Il faudra attendre le tournant des années 1980 pour que l’on accorde une place concrète à la victimologie dans ce qui est alors devenu la revue Criminologie, dans un numéro intitulé Regards sur la victime (1980). Parizeau (1980) y refait émerger la question précise de l’indemnisation qui avait donné naissance à la victimologie dans la revue. Elle y évoquera notamment les premiers régimes d’indemnisation mis en place au Canada et dans d’autres pays. La question de l’indemnisation ou, ensuite, celle de la réparation des victimes disparaîtront alors des préoccupations jusque dans les années 2000, où deux articles, l’un de Chaumont (2000) sur la quête de reconnaissance des victimes de la Shoah et l’autre de Leman-Langlois (2000) sur l’impact de la participation des victimes aux travaux de la Commission « vérité et réconciliation », viendront enfin les revisiter, bien que dans d’autres contextes. Même en 1999, alors que paraîtra le premier numéro de la revue consacré à la justice réparatrice, la question des droits ou des besoins des victimes est un peu occultée par les nouvelles avancées en justice pour les adolescents ou la réaction des professionnels de la justice à l’idée de l’arrivée des victimes dans leurs prétoires. Charbonneau et Béliveau (1999) proposent des explications à cet état de fait au Québec et déplorent que la victime ne soit pas davantage représentée dans les initiatives de l’époque. Peu de place, au final, accordée à ces dossiers majeurs que sont, en victimologie, la réparation et l’indemnisation à la suite d’un acte criminel. Ce sont pourtant les principaux défis actuels pour l’avancement des droits des victimes (Rossi, 2014).

Victimes oubliées, blâmées, mutilées dans leur corps ou traumatisées : le numéro Regards sur la victime de 1980 constitue le premier numéro à thème consacré à la victimologie, thème qu’il aborde de manière franche et claire. Pour autant, ce numéro aligne au final des questions assez disparates. Outre le texte de Parizeau mentionné précédemment sur le dédommagement des victimes, on y présente les résultats des premiers sondages de victimisation, ou des premières études sur les conséquences de la victimisation et les réflexions de la revue sur les violences faites aux femmes. Le mouvement en faveur des droits des victimes reste encore bien timide et semble alors loin de faire consensus. Il faut d’ailleurs relire le texte de Fattah (1980) pour comprendre les tensions que génère la naissance de la victimologie de l’aide et de l’intervention. Soucieuse des droits et des besoins des victimes, cette forme de victimologie en émergence se consacre à défendre la personne victime et est perçue comme une menace pour la victimologie plus positiviste ou plus empiriste, qui, elle, est centrée sur le rôle causal de la victime dans le passage à l’acte criminel. Même si Baril, en 1983, s’intéressera aux résultats des enquêtes de victimisation et à la peur du crime, au final, dans ces premiers numéros des années 1980, il y a peu à dire sur les réalisations en victimologie ou sur l’état de nos connaissances en la matière. Dans une certaine mesure, Criminologie reflète donc bien le niveau d’avancement de cette nouvelle branche de la criminologie : la victimologie est un courant qui se cherche.

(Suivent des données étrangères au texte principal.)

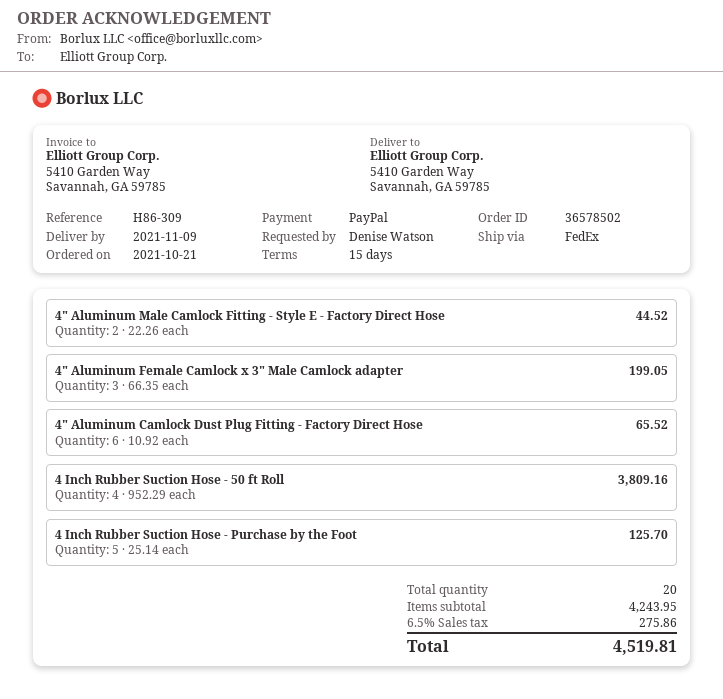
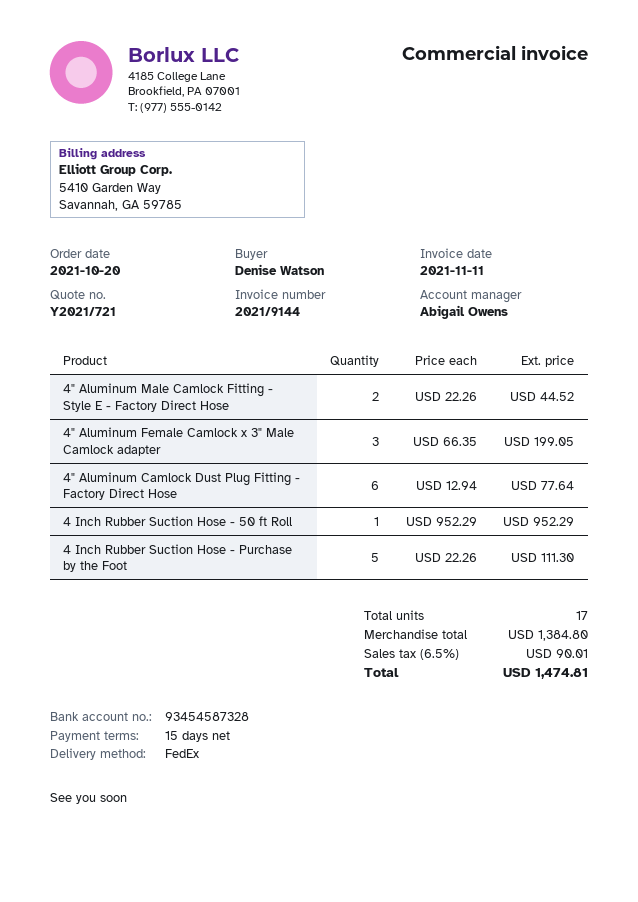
order date: 2021-10-21 -> 2021-10-20
4" Aluminum Camlock Dust Plug Fitting - Factory Direct Hose: 6 x 10.92 = 65.52 -> 6 x 12.94 = 77.64
4 Inch Rubber Suction Hose - 50 ft Roll: 4 x 952.29 = 3809.16 -> 1 x 952.29 = 952.29
4 Inch Rubber Suction Hose - Purchase by the Foot: 5 x 25.14 = 125.70 -> 5 x 22.26 = 111.30
total quantity: 20 -> 17
subtotal: 4243.95 -> 1384.80
tax: 6.5% = 275.86 -> 6.5% = 90.01
total: 4519.81 -> 1474.81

Quand la violence faite aux femmes devient un enjeu social : les années 1990-2000

Le numéro thématique Après le crime : survivre qui ouvre la décennie 1990 aligne des thèmes encore bien éparpillés. Réactions consécutives au crime et rôle des professionnels dans l’aide aux victimes (Engel, 1990), traitement médiatique des victimes et de la victimisation (Parent, 1990), résultats du projet pilote sur la déclaration de la victime au Palais de justice de Montréal (Laflamme-Cusson, 1990) : il n’y a pas vraiment de fil conducteur. L’article de Waller (1990) permet néanmoins de jauger ce qui a été accompli au cours de la précédente décennie au Canada et dans d’autres pays et de mentionner quelques défis à relever pour les années à venir. Pour autant, un thème va apparaître et occupera désormais une place relativement importante dans la production des 50 dernières années, si l’on en juge par le nombre d’articles sur cette thématique : celui des femmes victimes ou des femmes ayant des démêlés avec la justice.

Présent dans la revue pour la première fois en 1983, le thème de la violence conjugale est mis en lumière grâce aux résultats de la recherche de Baril et de ses collaboratrices à la Cour municipale de Montréal. Absence de données, problème de confiance envers la justice, impunité des infracteurs et traitement différentiel sont les problèmes que les chercheures découvrent en décortiquant les dossiers de la Cour. En 1990, Larouche et Gagné s’attellent aussi à la tâche et décident de tracer un portrait de la violence conjugale et des services offerts à Montréal. Elles déplorent l’absence d’actions concertées, de dépistage et d’évaluation des pratiques. Elles soutiennent que la violence doit être lue dans différentes sphères de victimisations et qu’il importe de développer une vision de l’aide axée tout autant sur les victimes que sur les agresseurs. Le numéro sur les Violences conjugales (1997) fera place à ces nouvelles perspectives. On y examinera notamment des thèmes bien particuliers : la violence au sein de la communauté militaire (Harrison, 1997) et la maltraitance entre conjoints âgés (Gravel, Beaulieu et Lithwick, 1997). On met l’accent sur des stratégies d’action : des stratégies de contrôle des conjoints violents (Roy et Rondeau, 1997) ou celles que les victimes devraient adopter pour obtenir de l’aide (Rinfret-Raynord, Cantin et Fortin, 1997).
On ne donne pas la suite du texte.